##### Provided information
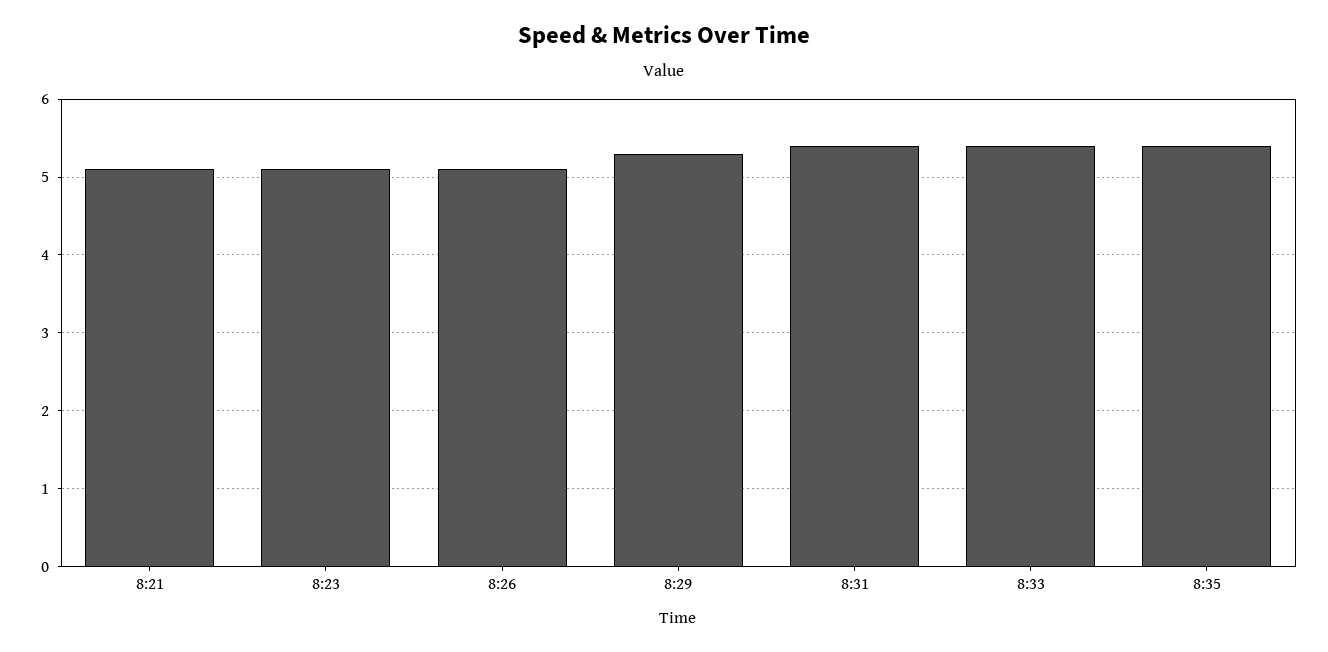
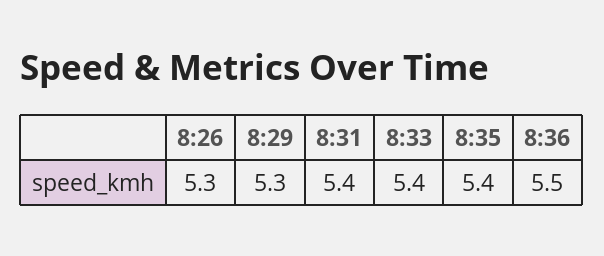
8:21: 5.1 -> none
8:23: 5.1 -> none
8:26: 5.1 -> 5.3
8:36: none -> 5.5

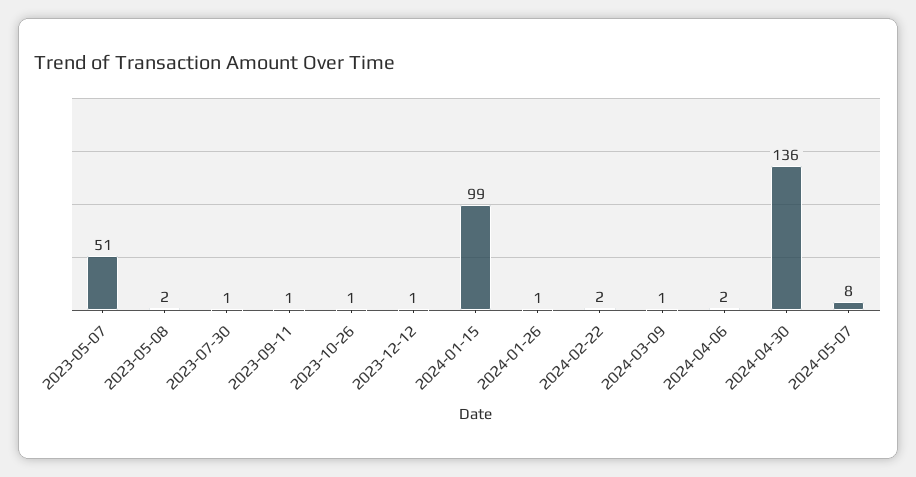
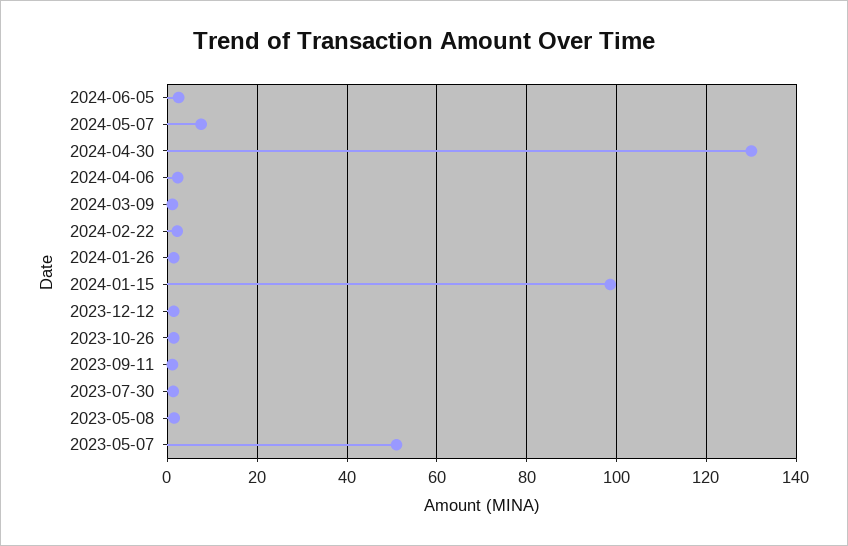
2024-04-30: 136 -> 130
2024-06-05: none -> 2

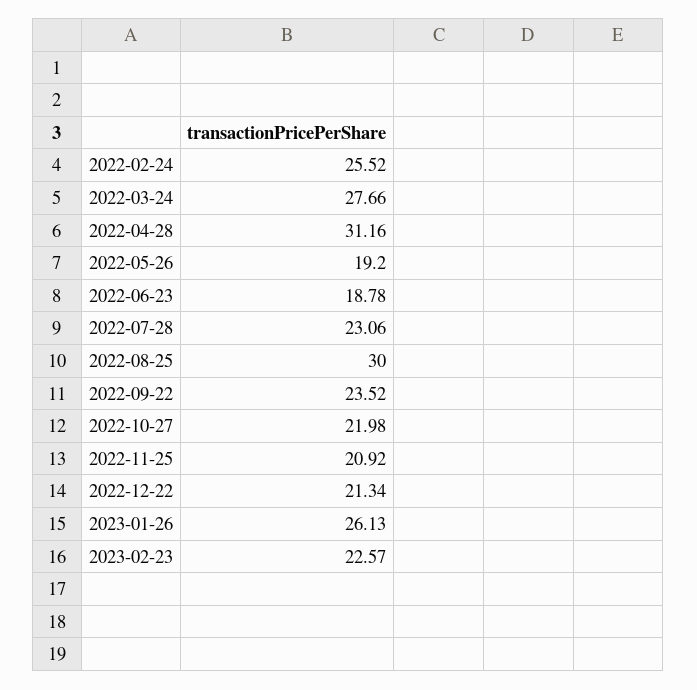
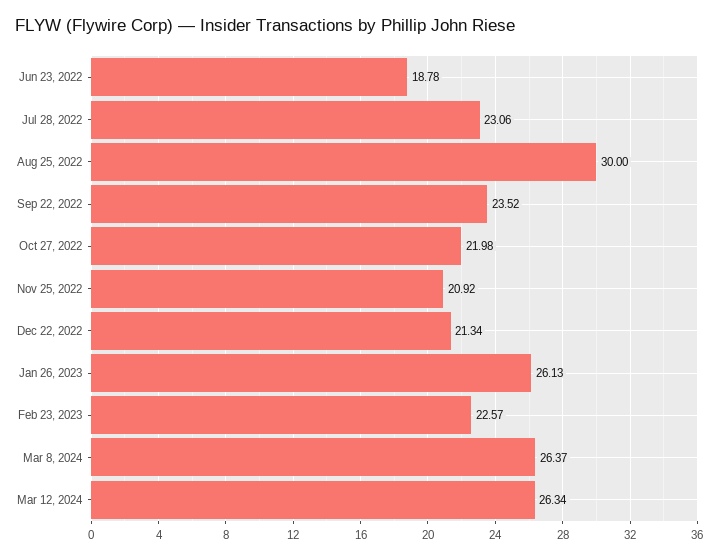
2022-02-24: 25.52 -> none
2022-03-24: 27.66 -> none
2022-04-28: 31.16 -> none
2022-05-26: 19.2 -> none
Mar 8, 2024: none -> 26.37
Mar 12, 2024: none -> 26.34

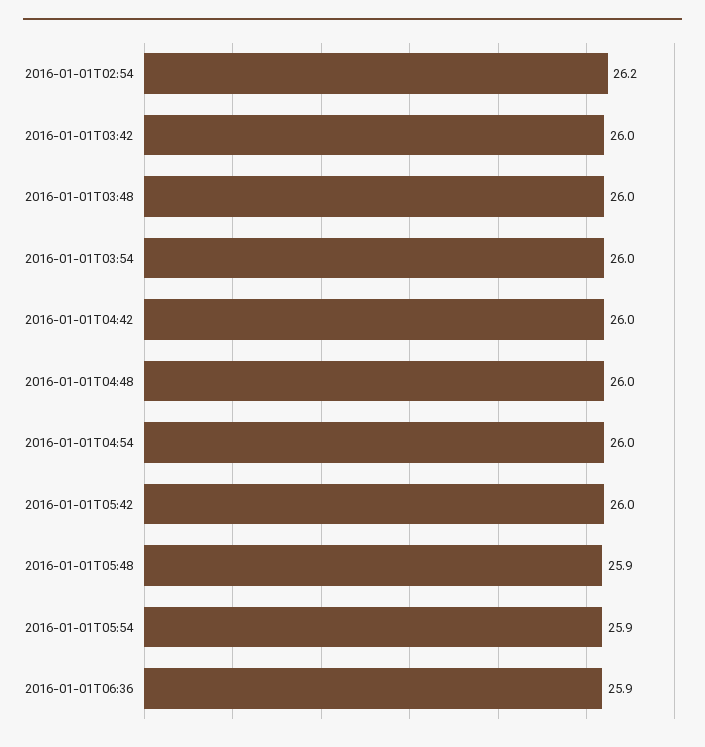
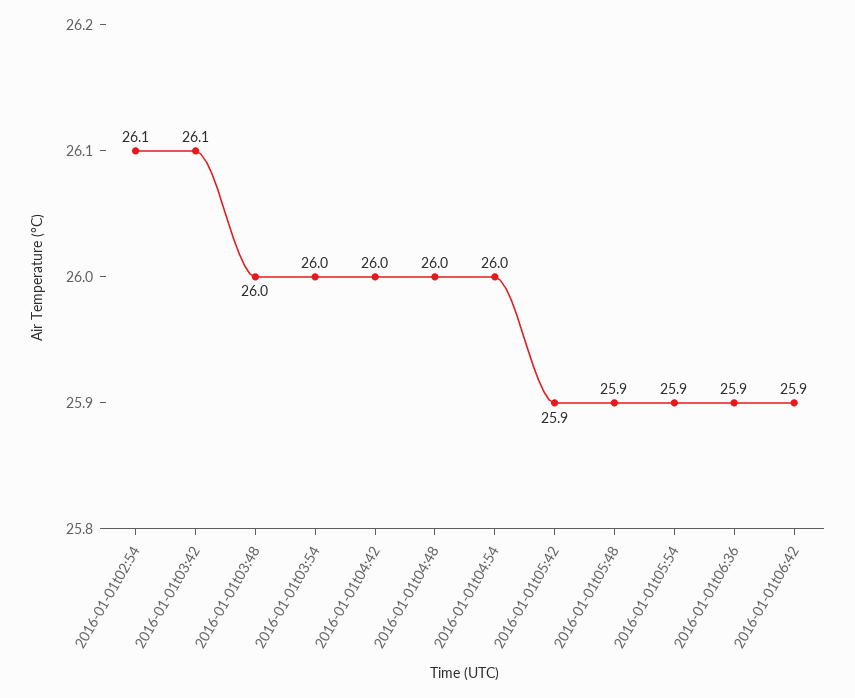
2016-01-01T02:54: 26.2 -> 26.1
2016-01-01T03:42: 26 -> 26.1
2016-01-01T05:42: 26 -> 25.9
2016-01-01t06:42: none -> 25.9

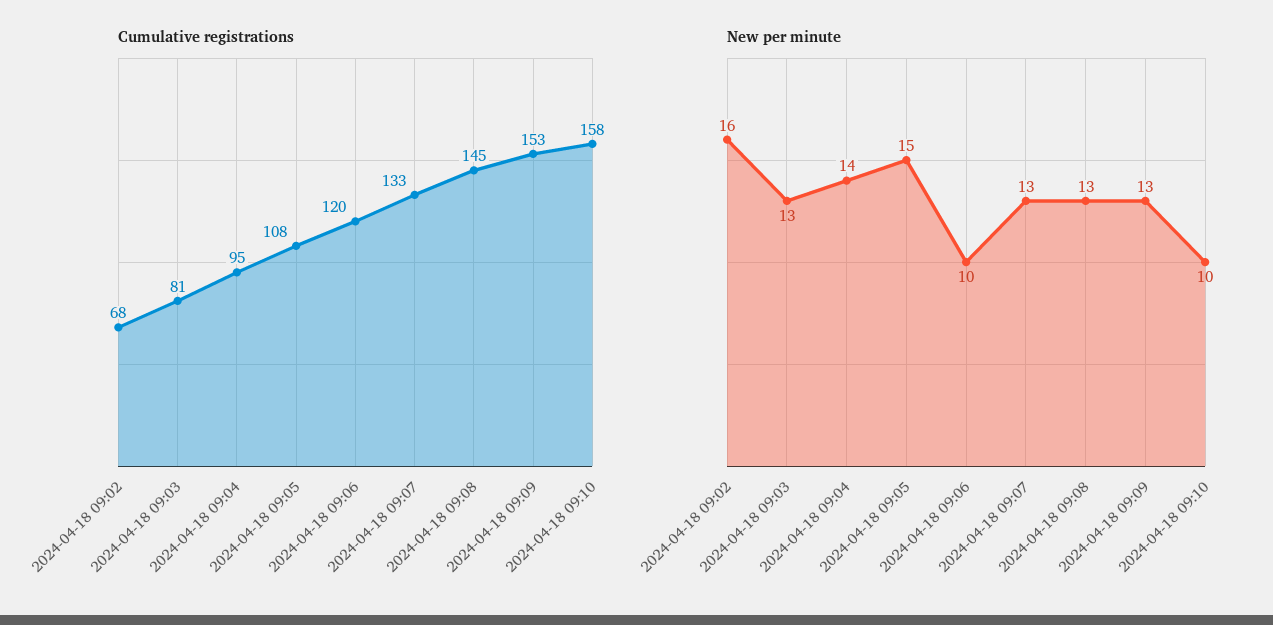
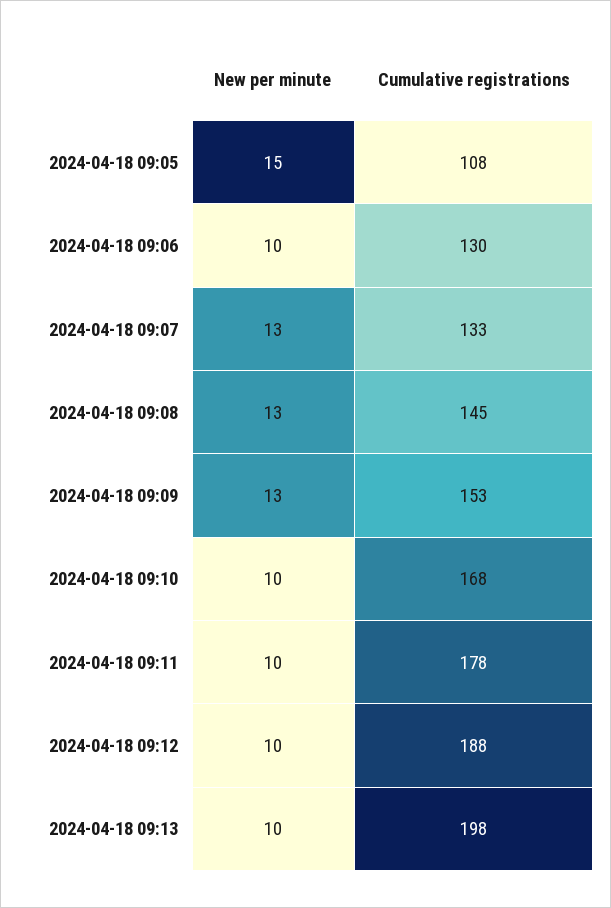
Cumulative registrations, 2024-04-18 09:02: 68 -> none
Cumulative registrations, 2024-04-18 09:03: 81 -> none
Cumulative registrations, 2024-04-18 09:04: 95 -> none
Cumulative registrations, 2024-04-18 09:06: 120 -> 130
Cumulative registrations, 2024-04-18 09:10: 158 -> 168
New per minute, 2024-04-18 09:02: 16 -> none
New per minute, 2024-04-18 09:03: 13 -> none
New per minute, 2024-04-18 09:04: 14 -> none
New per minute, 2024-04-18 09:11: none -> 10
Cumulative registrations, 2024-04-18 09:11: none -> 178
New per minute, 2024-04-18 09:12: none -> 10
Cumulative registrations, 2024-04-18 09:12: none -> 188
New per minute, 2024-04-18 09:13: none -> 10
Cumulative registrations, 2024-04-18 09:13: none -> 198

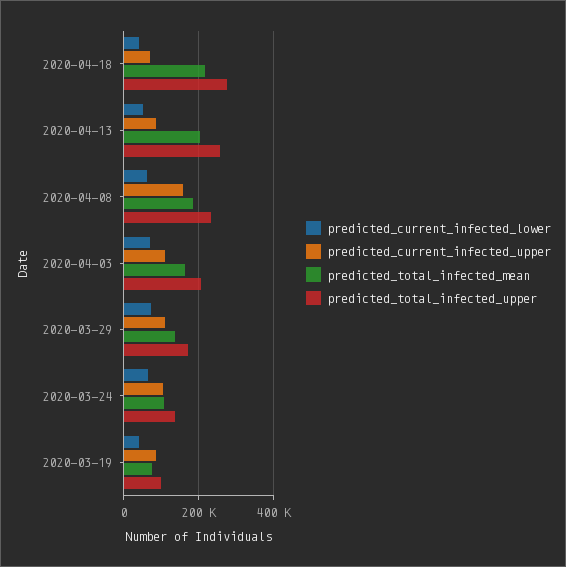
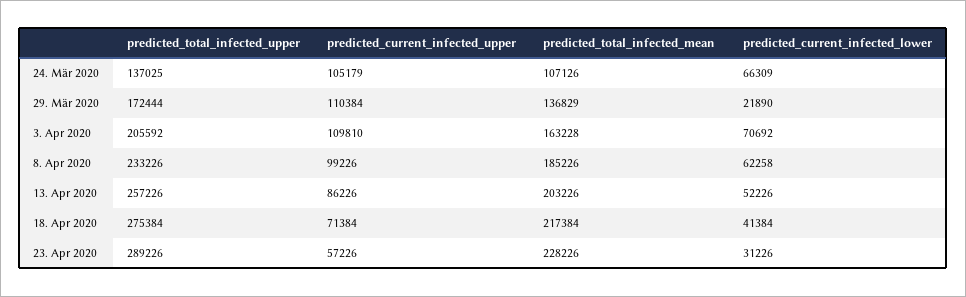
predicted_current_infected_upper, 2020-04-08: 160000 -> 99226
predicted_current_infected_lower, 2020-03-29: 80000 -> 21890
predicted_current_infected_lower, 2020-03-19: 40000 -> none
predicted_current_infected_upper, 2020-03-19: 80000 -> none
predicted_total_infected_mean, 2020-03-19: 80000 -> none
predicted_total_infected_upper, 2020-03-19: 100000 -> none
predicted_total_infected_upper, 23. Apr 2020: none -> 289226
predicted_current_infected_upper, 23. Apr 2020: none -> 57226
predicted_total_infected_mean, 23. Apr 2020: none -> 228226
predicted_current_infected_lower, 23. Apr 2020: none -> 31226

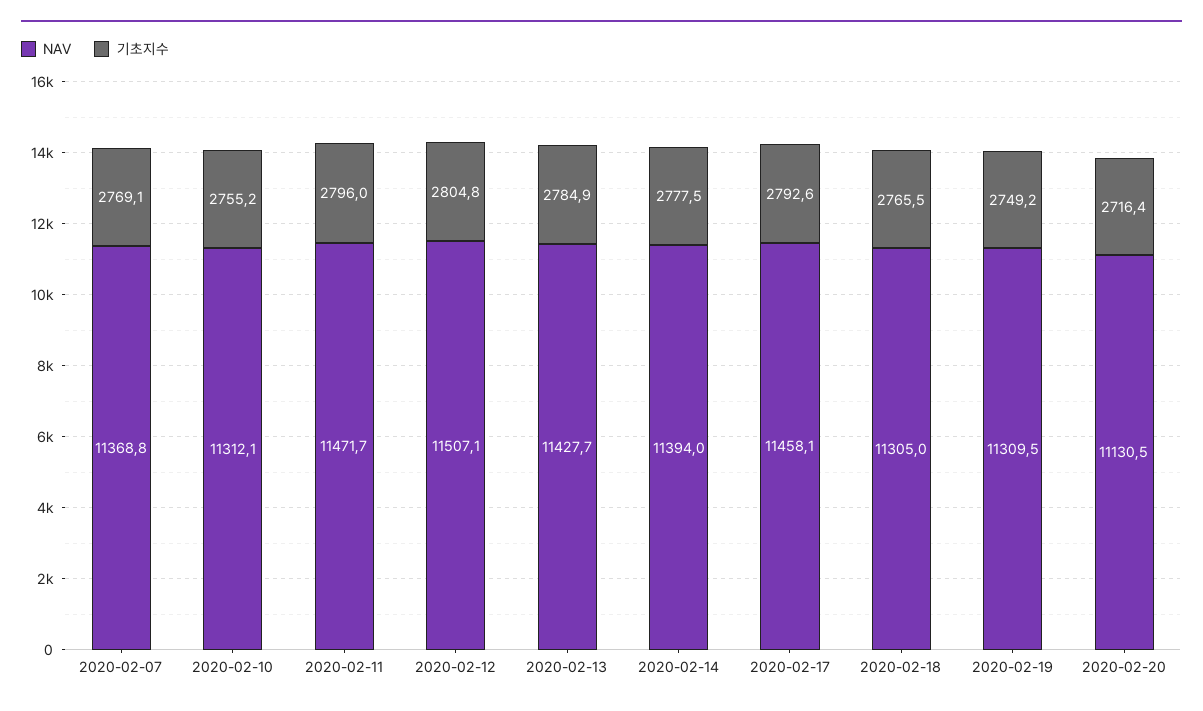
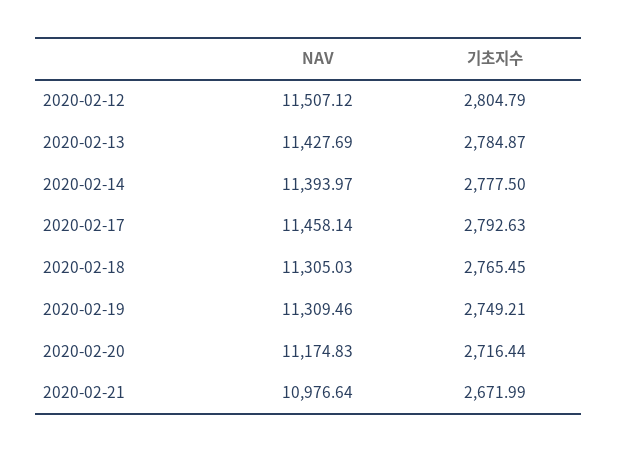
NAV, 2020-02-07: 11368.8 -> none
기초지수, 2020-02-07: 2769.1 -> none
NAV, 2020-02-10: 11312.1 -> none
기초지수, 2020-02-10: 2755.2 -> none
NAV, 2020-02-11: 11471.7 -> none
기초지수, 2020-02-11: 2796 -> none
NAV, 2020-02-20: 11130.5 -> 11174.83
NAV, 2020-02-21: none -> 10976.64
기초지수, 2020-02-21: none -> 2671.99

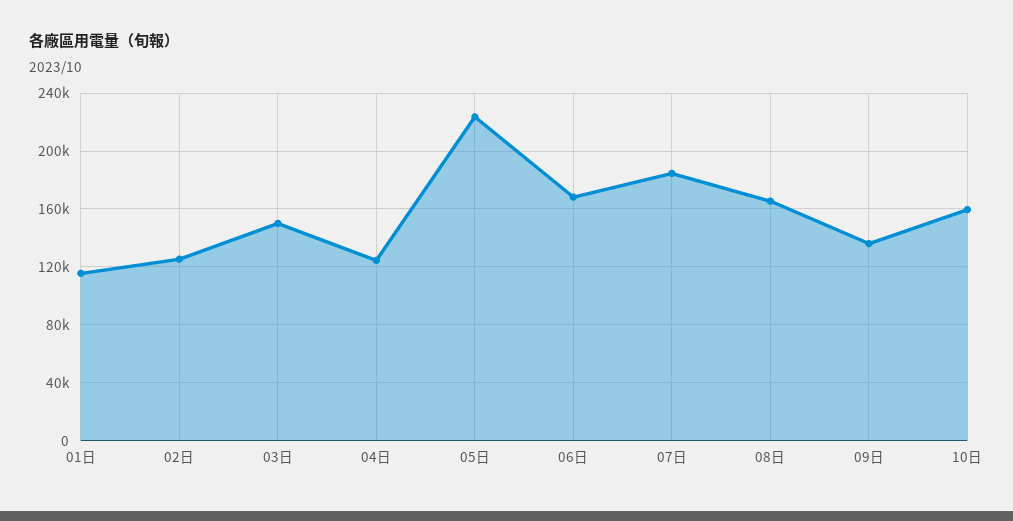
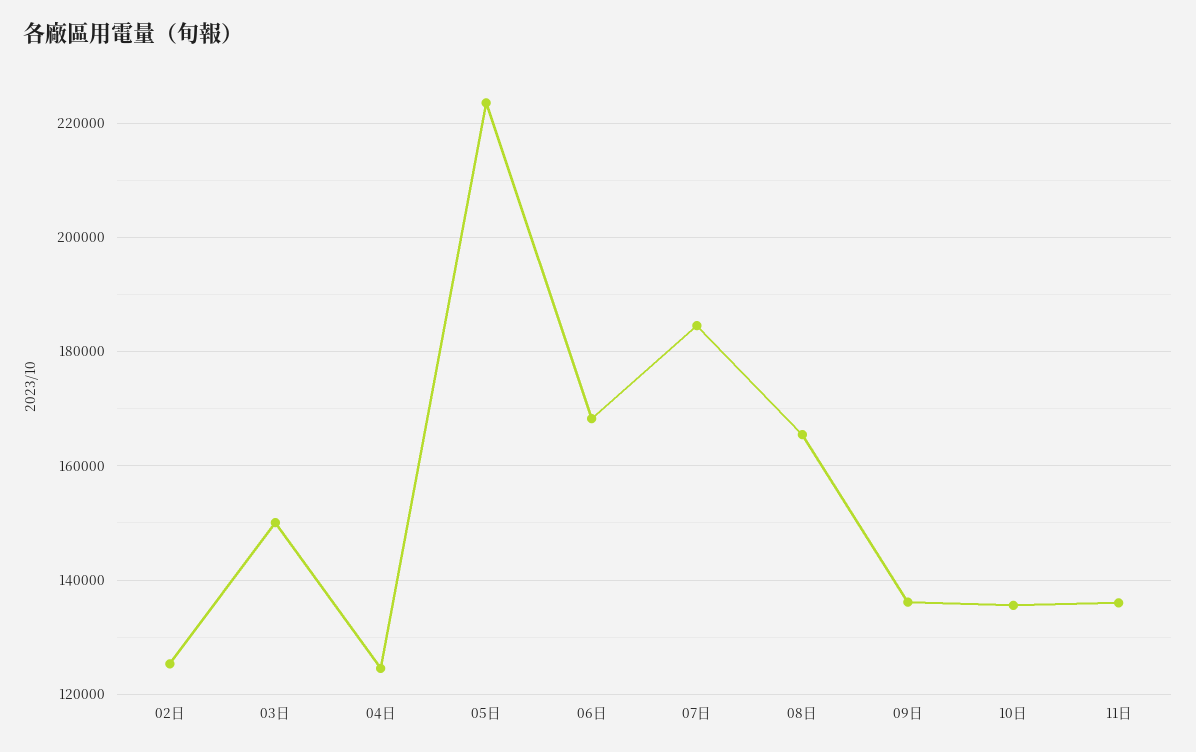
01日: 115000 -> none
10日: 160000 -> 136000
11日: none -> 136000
##########
▶ _Instructions to follow_
The material above holds pictures; leave them out. Repeat exactly the lines from the one containing "2016-01-01T05:42: 26 -> 25.9" through the one containing "기초지수, 2020-02-11: 2796 -> none", and nothing else.

▶ _Answer to this exercise_
2016-01-01T05:42: 26 -> 25.9
2016-01-01t06:42: none -> 25.9

Cumulative registrations, 2024-04-18 09:02: 68 -> none
Cumulative registrations, 2024-04-18 09:03: 81 -> none
Cumulative registrations, 2024-04-18 09:04: 95 -> none
Cumulative registrations, 2024-04-18 09:06: 120 -> 130
Cumulative registrations, 2024-04-18 09:10: 158 -> 168
New per minute, 2024-04-18 09:02: 16 -> none
New per minute, 2024-04-18 09:03: 13 -> none
New per minute, 2024-04-18 09:04: 14 -> none
New per minute, 2024-04-18 09:11: none -> 10
Cumulative registrations, 2024-04-18 09:11: none -> 178
New per minute, 2024-04-18 09:12: none -> 10
Cumulative registrations, 2024-04-18 09:12: none -> 188
New per minute, 2024-04-18 09:13: none -> 10
Cumulative registrations, 2024-04-18 09:13: none -> 198

predicted_current_infected_upper, 2020-04-08: 160000 -> 99226
predicted_current_infected_lower, 2020-03-29: 80000 -> 21890
predicted_current_infected_lower, 2020-03-19: 40000 -> none
predicted_current_infected_upper, 2020-03-19: 80000 -> none
predicted_total_infected_mean, 2020-03-19: 80000 -> none
predicted_total_infected_upper, 2020-03-19: 100000 -> none
predicted_total_infected_upper, 23. Apr 2020: none -> 289226
predicted_current_infected_upper, 23. Apr 2020: none -> 57226
predicted_total_infected_mean, 23. Apr 2020: none -> 228226
predicted_current_infected_lower, 23. Apr 2020: none -> 31226

NAV, 2020-02-07: 11368.8 -> none
기초지수, 2020-02-07: 2769.1 -> none
NAV, 2020-02-10: 11312.1 -> none
기초지수, 2020-02-10: 2755.2 -> none
NAV, 2020-02-11: 11471.7 -> none
기초지수, 2020-02-11: 2796 -> none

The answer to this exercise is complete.